§ TASK DESCRIPTION:
Write out exactly the lines below that run from the one containing "- Neurocritical care 27:392-400" through the one containing "Med J 83:683-689", both included, with no other lines.

==========

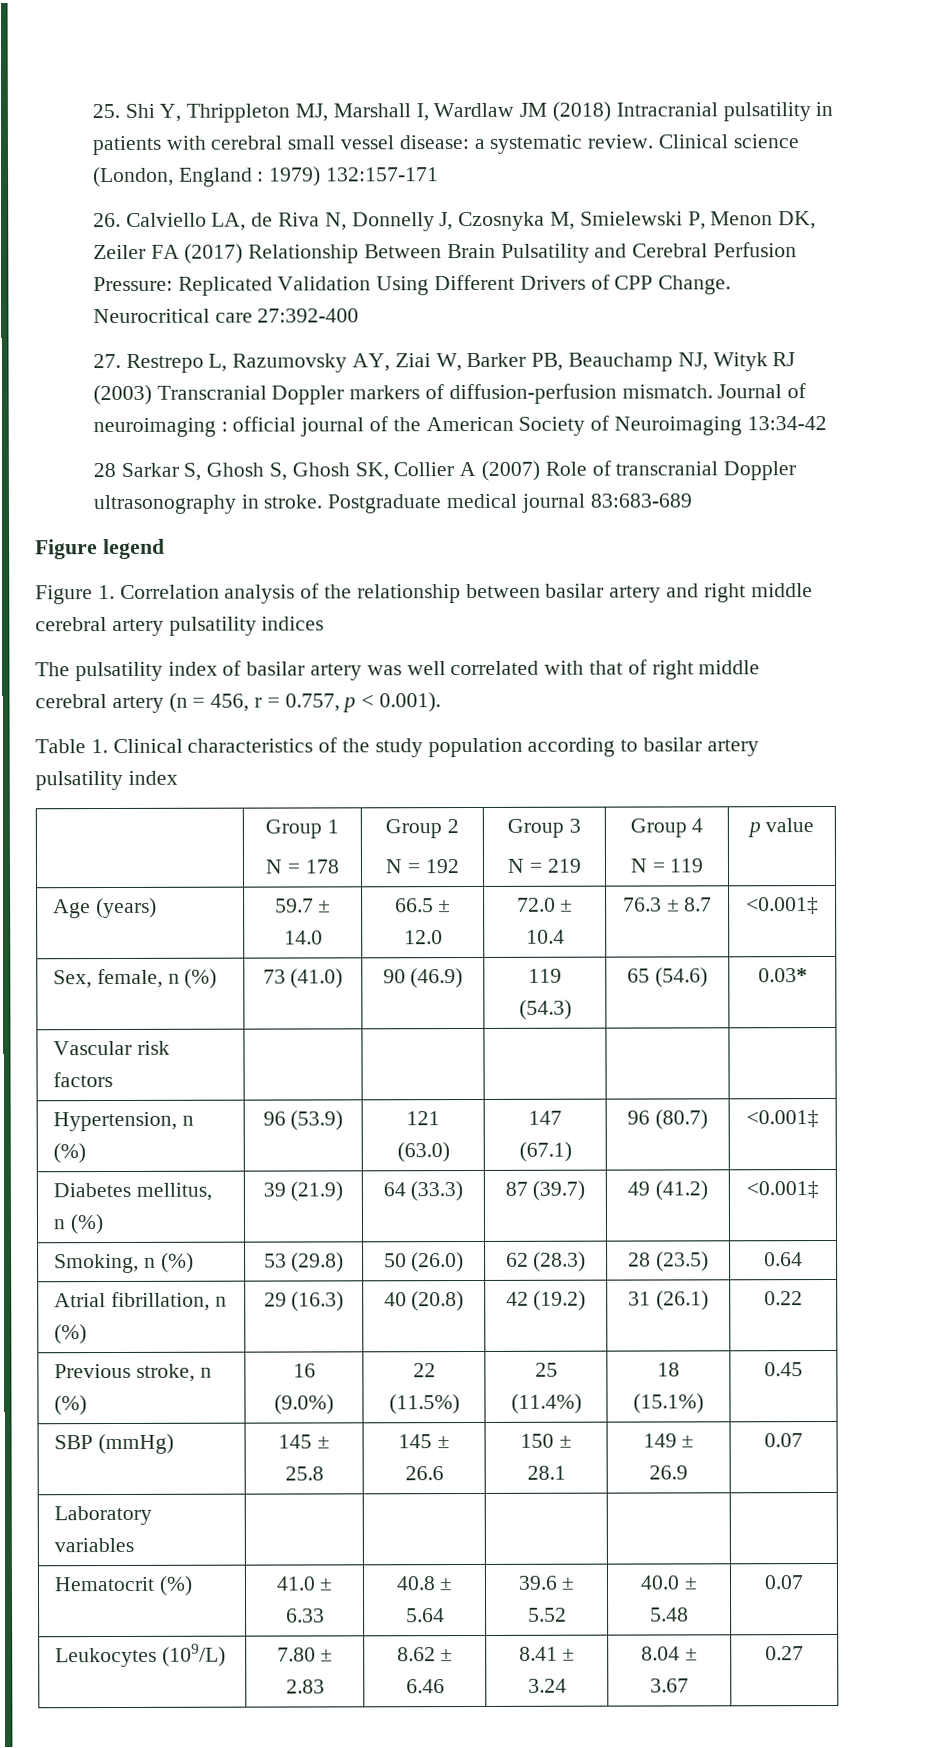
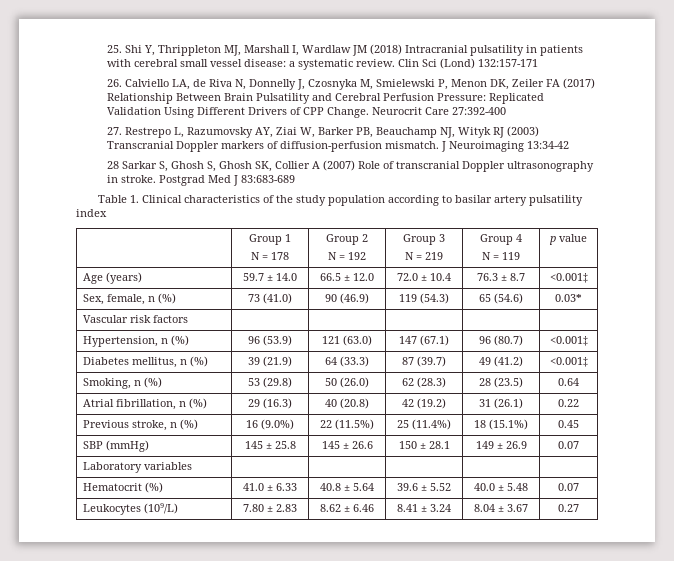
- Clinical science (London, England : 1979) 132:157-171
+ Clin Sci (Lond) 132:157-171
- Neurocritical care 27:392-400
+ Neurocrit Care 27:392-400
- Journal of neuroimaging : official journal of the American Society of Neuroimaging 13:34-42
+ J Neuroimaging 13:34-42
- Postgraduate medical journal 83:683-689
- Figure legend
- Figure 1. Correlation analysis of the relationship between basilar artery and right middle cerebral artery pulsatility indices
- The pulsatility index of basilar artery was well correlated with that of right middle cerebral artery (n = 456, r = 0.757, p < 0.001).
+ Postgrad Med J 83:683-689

==========

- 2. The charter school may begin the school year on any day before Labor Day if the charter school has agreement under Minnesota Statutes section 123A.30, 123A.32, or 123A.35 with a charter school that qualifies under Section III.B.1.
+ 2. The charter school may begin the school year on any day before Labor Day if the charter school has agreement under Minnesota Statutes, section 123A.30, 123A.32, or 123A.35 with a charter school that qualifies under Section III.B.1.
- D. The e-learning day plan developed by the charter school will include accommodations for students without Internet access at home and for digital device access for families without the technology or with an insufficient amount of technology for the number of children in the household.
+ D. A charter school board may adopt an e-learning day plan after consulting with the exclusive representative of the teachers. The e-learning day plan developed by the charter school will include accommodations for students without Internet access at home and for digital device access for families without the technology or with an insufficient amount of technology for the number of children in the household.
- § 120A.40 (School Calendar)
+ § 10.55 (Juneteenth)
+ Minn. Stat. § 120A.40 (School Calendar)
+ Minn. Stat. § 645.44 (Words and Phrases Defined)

==========

§ ANSWER SPACE:
- Neurocritical care 27:392-400
+ Neurocrit Care 27:392-400
- Journal of neuroimaging : official journal of the American Society of Neuroimaging 13:34-42
+ J Neuroimaging 13:34-42
- Postgraduate medical journal 83:683-689
- Figure legend
- Figure 1. Correlation analysis of the relationship between basilar artery and right middle cerebral artery pulsatility indices
- The pulsatility index of basilar artery was well correlated with that of right middle cerebral artery (n = 456, r = 0.757, p < 0.001).
+ Postgrad Med J 83:683-689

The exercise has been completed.